A woman named Luska is one of NBC’s bright stars. She is brilliant and has an incredibly powerful mind. Since we first met more than 30 years ago, we have called each other sisters and worked hard to give our all to love and care for each other and each other’s families. We phone when we can and discuss the state of the world. How do we reconcile our histories of violence? She is black. Her parents are from St. Lucia but left to live in London. St. Lucia is an island bereft with the blood of slavery. My own generational family came from Jamaica. None of my lineage that I can discover so far owned slaves, but I am sure they held racist beliefs and blindness. Shann is a forgiveness researcher, and in his discoveries, he has uncovered genocide and atrocity in every continent in every age from every race, gender, and religious or irreligious belief, taking different forms and mutating with the change of power and the desire for domination.  

Luska and her family stayed with mom and dad for a few weeks before Dad died. We talked together about ways to bring relational healing and justice to our world, especially the church. I believe MLK would want us to not just post a quote about his life but to wrestle with tangible ways to bring his dream to life. Dad and I loved Martin Luther King Jr. Our family has read many of his books. 

Martin Luther King Jr. was a champion of loving the oppressor. He spoke a prophetic dream of unity, love, and a truly compassionate society. He was a genius at calling out the lies of the white “Christian church” who claimed Christianity while fostering racism, lynching, violence, abuse, segregation, hatred, and horror. We have yet to comprehensively address as a united Christian body the tremendous suffering we have perpetrated through the ages in the guise of Christ but in the motive of power and cultural domination. I hope in my lifetime, a greater movement toward reconciliation of our historical and present violence can be addressed with dignity, self-responsibility, compassion, power, and change. This is being addressed right now in crucial books like James Cone’s, The Cross and the Lynching Tree, All About Love, by bell hooks, and other influential movements like Bryan Stevenson’s Equal Justice Initiative and the work of Nez Perce Leader Robbie Paul to mention just a few.

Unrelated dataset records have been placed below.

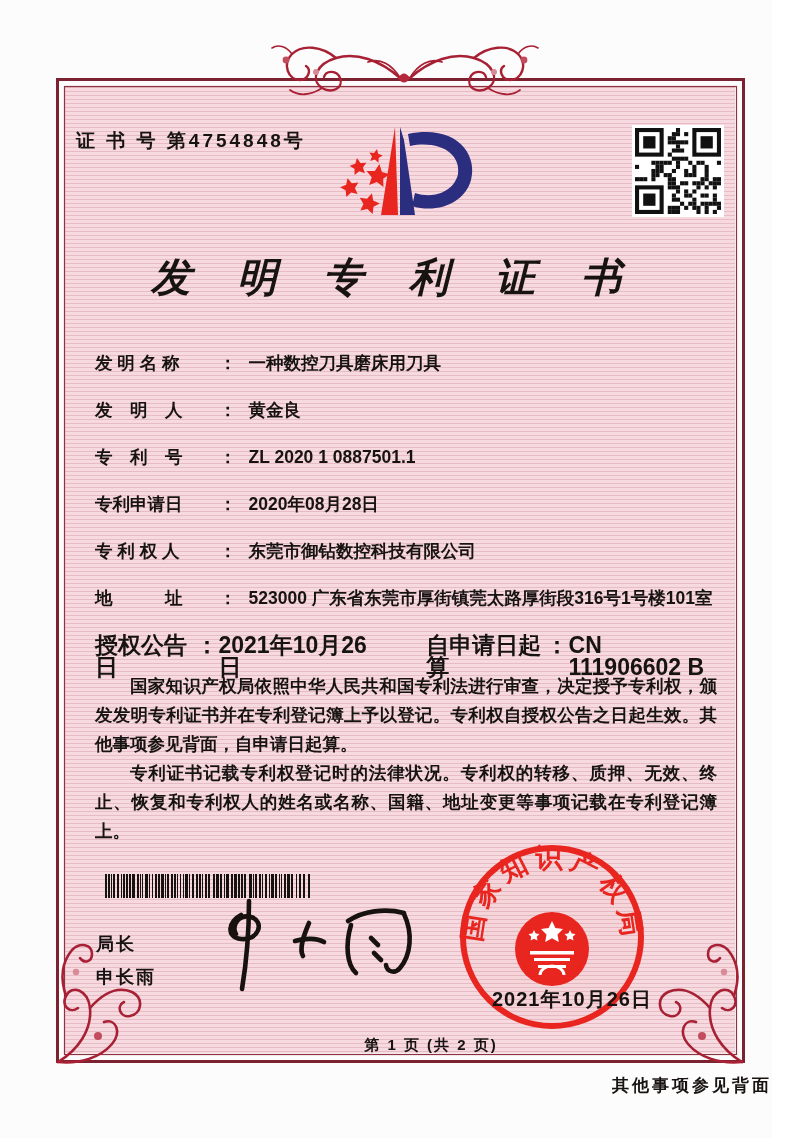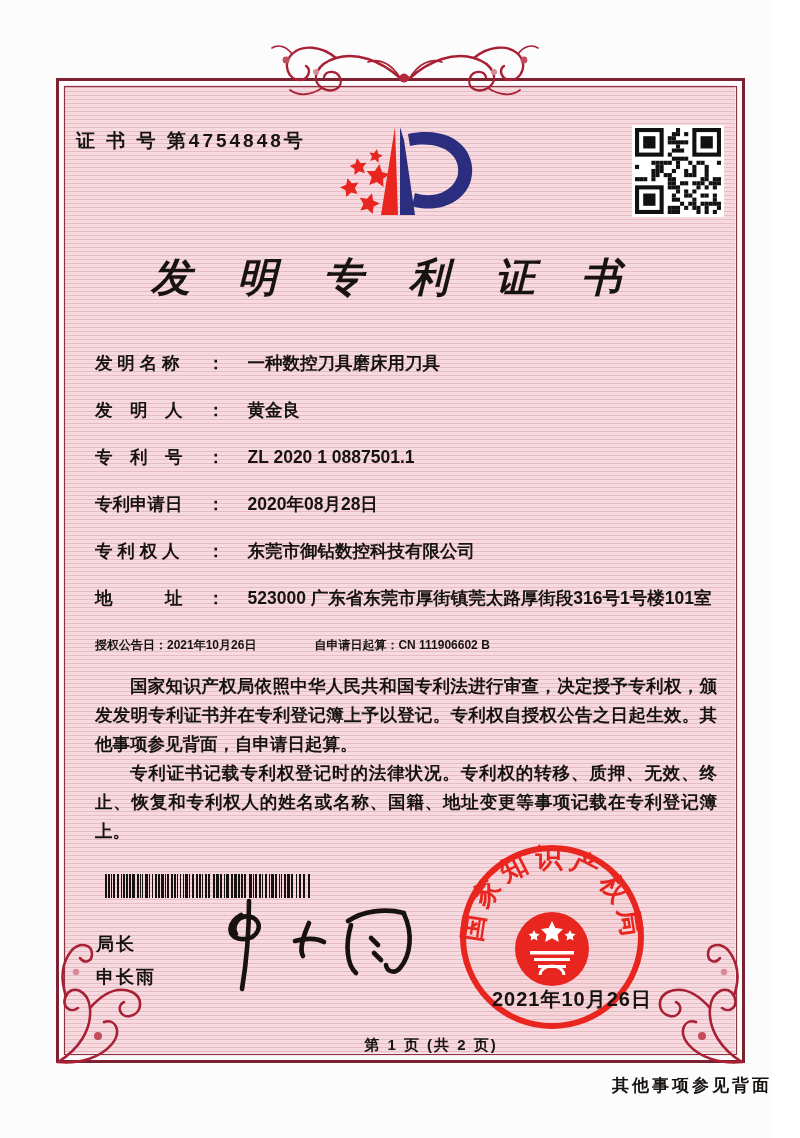"发 明 名 称" .frow { gap: none -> 12px }
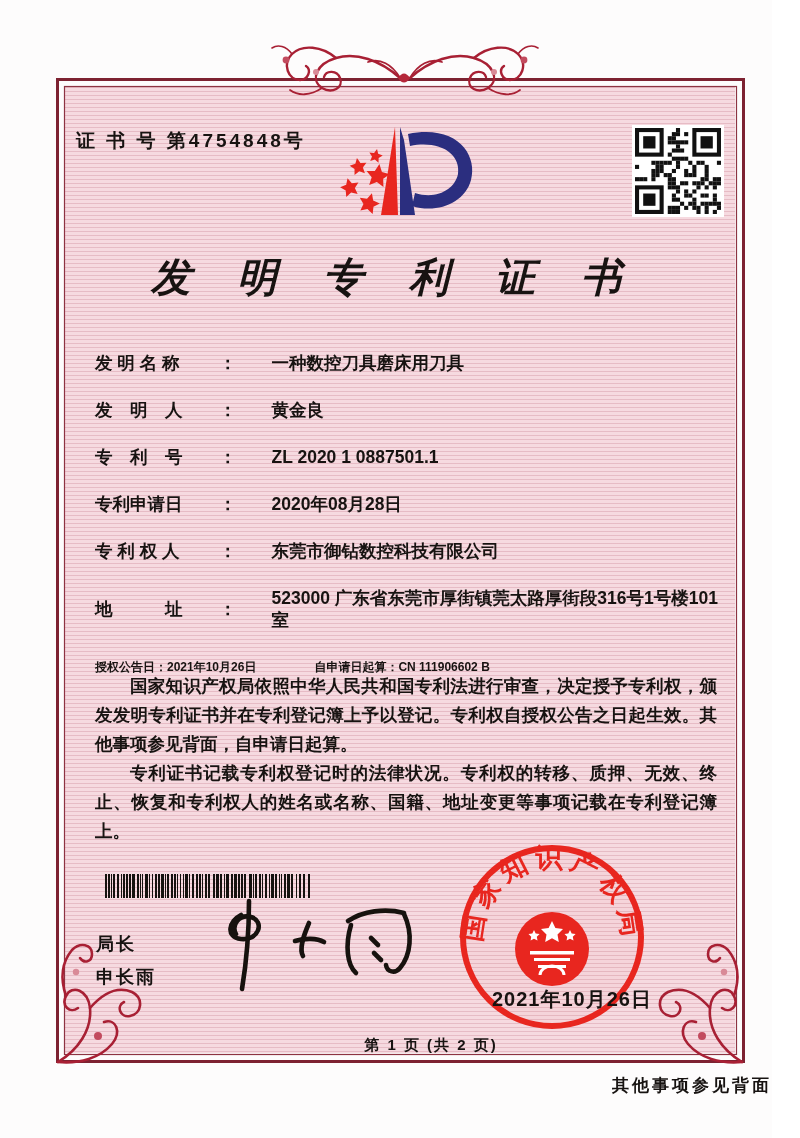"一种数控刀具磨床用刀具" .fvalue { margin-left: 23px -> none }
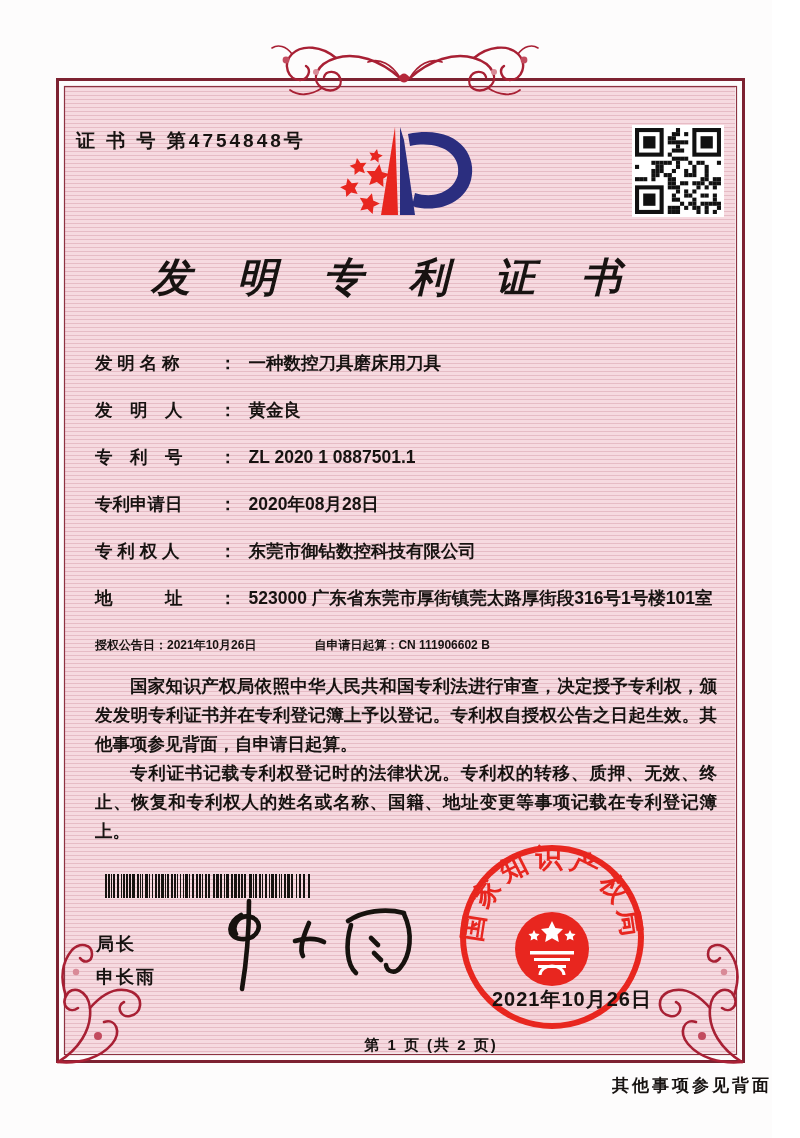"授权公告日" .grant-row { font-size: 12px -> 23px }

When Dad was dying, I told him he would have the best time talking with some of the greatest people in history. I love you, Dad, and know you loved Martin Luther King Jr. Dad; I hope you both are enjoying eternity together and my other life heroes, Harriet Tubman, and Sojourner Truth. 

By opening our lives to God in Christ, we become new creatures. This experience, which Jesus spoke of as the new birth, is essential if we are to be transformed nonconformists . . . Only through an inner spiritual transformation do we gain the strength to fight vigorously the evils of the world in a humble and loving spirit.” – Martin Luther King, Jr.